Tuesday, November 08, 2005
I was conflicted about what to expect in a modern day war movie based on a book. I didn’t want to get my expectations up and be let down. Most importantly I wanted to avoid a possible slap in the face by some Hollywood elitist trying to show me how evil our country and our military is, and that George Bush is Hitler. I get enough of that on CNN, CBS, NBC, ABC, MSNBC, MTV, The West Wing, Commander in Chief… you get the point.
So I hesitated going to see the movie until I read Desult's positive review on it. After reading her take (and she knows her stuff), I went into the theater with an open mind and I walked out very satisfied. Jarhead was a good movie. It isn’t a war movie, it’s not a Michael Moore mind-meld flick, it’s a well directed translation of a book about one Marine’s personal experiences leading up to, and fighting in, Operation Desert Storm.
Every chance the director had to stereotype Marines as complete asshole killing machines he didn’t take. Yes, he showed the morons, but he also showed the normal guys, the war hawks, the detractors, the poor immigrant kids who joined to become citizens and raise families, the jerk Officers, and even a gung-ho lifer played by Jamie Fox. The movie showed every type of Marine there is. From the loose cannon to the desk jockey, it represented each one of them.
The focus on the psychological drudgery of waiting months to fight the enemy was ideally illustrated because it was 100% true. Typically the Marine Corps mindset of kill kill kill is squashed by the reality of wait wait wait. Moral issues such as wives and girlfriends cheating were the toughest battles they had to fight on a daily basis. Again though, there was some balance regarding the women back home. At one point the focus is on a wall of shame, filled with photos of spouses and girlfriends who have broken up or cheated on their Marines who are helpless to stop them. At the same time, the infamous reputation of infidelity Marines have is brought to light when a wife sends a tape of herself cheating on her Marine because he had cheated on her. The director could have simply left that part out and made the military wives look bad, but he once again chose to add balance to his film.

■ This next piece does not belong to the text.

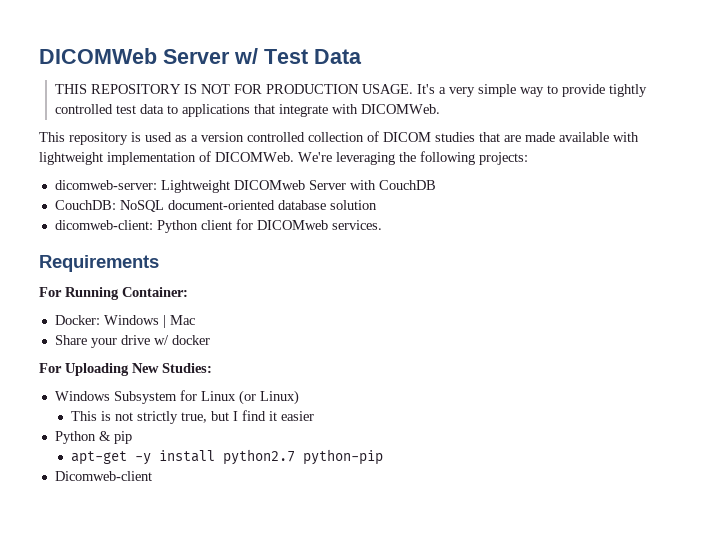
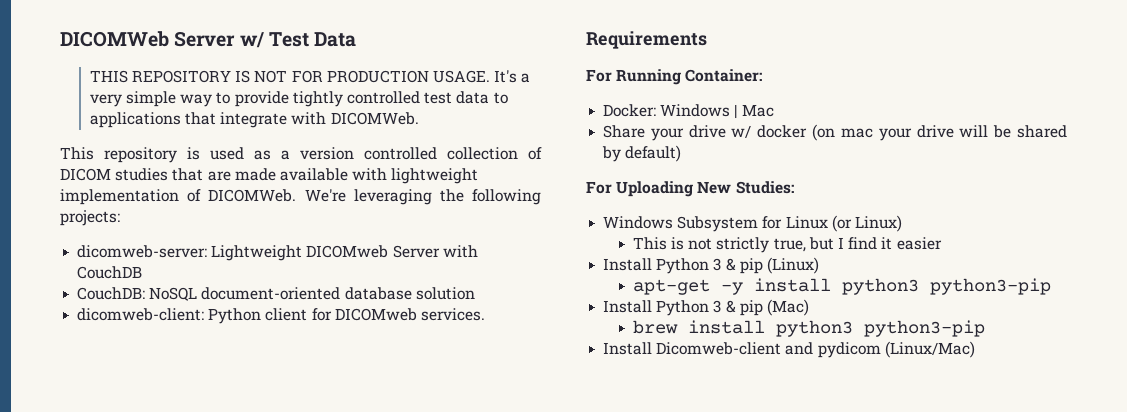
(210, 340) none -> [812,124,1067,141] [602,145,682,162] (on mac your drive will be shared by default)
[54,431,132,444] Python & pip -> [603,257,819,274] Install Python 3 & pip (Linux)
[222,449,383,465] [54,471,152,481] python2.7 python-pip // Dicomweb-client -> [841,278,1051,295] [603,299,809,316] [632,320,985,337] [603,341,975,358] python3 python3-pip // Install Python 3 & pip (Mac) // brew install python3 python3-pip // Install Dicomweb-client and pydicom (Linux/Mac)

There were plenty of funny and memorable scenes. At one point when the Marines were dug in near the burning oil wells they could hear some helicopters flying overhead blasting music from ‘The Doors’ through their speakers. The main character’s complaint that The Doors were from the Vietnam era and that they needed their own music for this war was right on. Vietnam was over… Iraq was their generation’s war now and it deserved the right music. During the bonfire when they were celebrating the end of the war, Public Enemy’s Fight The Power was echoing throughout the desert. Indeed, the director had chosen appropriate music that reflected that generation. Young males from the Pac-Man/Generation X military venting their pent up frustration by shooting aimlessly into the air (the only time they got to shoot their weapons), and moshing to Chuck D lyrical rage.
I walked away from Jarhead content that I had not seen a war movie. Instead I watched a psychological journey through the mind of a young man who ‘got lost on his way to college.’
Good movie, great acting, and indeed very thought-provoking. Not the best in the genre, but I do hope it gets the recognition it deserves.
posted by El Capitan at 12:12 PM
I agree with your entire post.
And I can't say it enough that I'm so glad it wasn't like the book. Mendes, maybe took about 10% of Swaffy's attitude and displayed it in the movie. I was happy that it was only that.
I had a troubling experience at a local super market. I was wearing my MCAS MIRAMAR hat, so the young women checker asked me if I had seen "that new movie". I replied " Do you mean the one about Desert Storm?". She just gave me a blank stare. I had to explain to her what Desert Storm was in 91. She had no clue! Then I thought about it, that was 15 years ago, ancient history to todays teenagers.